WHAT THIS TASK INVOLVES = Could you retype all of the records exactly, leaving out every picture?

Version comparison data
┌──
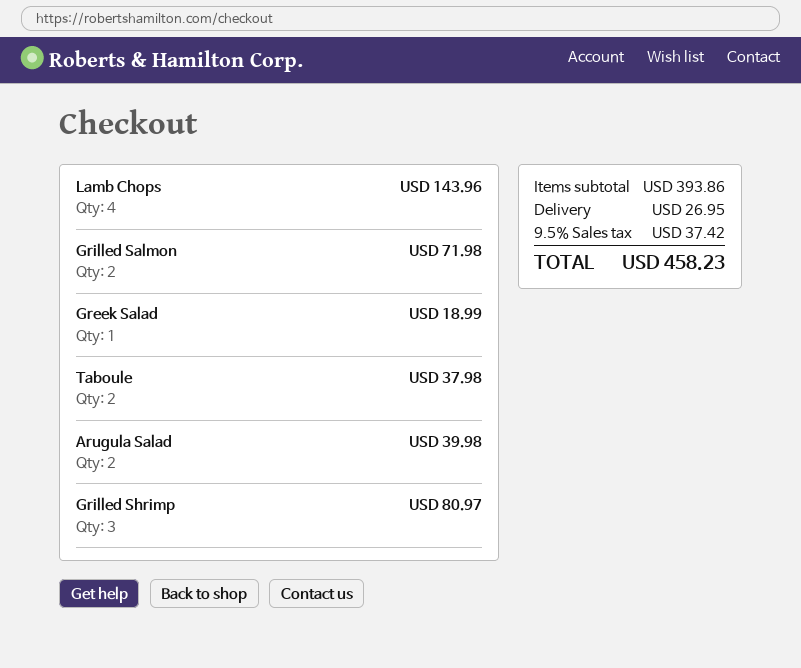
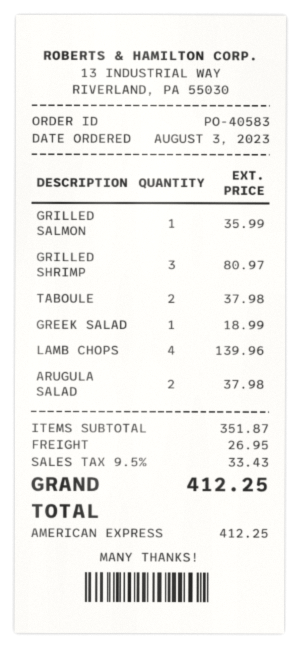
Lamb Chops: 4 for 143.96 -> 4 for 139.96
Grilled Salmon: 2 for 71.98 -> 1 for 35.99
Arugula Salad: 2 for 39.98 -> 2 for 37.98
subtotal: 393.86 -> 351.87
tax: 9.5% = 37.42 -> 9.5% = 33.43
total: 458.23 -> 412.25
└──
EXERCISE ANSWER =
Lamb Chops: 4 for 143.96 -> 4 for 139.96
Grilled Salmon: 2 for 71.98 -> 1 for 35.99
Arugula Salad: 2 for 39.98 -> 2 for 37.98
subtotal: 393.86 -> 351.87
tax: 9.5% = 37.42 -> 9.5% = 33.43
total: 458.23 -> 412.25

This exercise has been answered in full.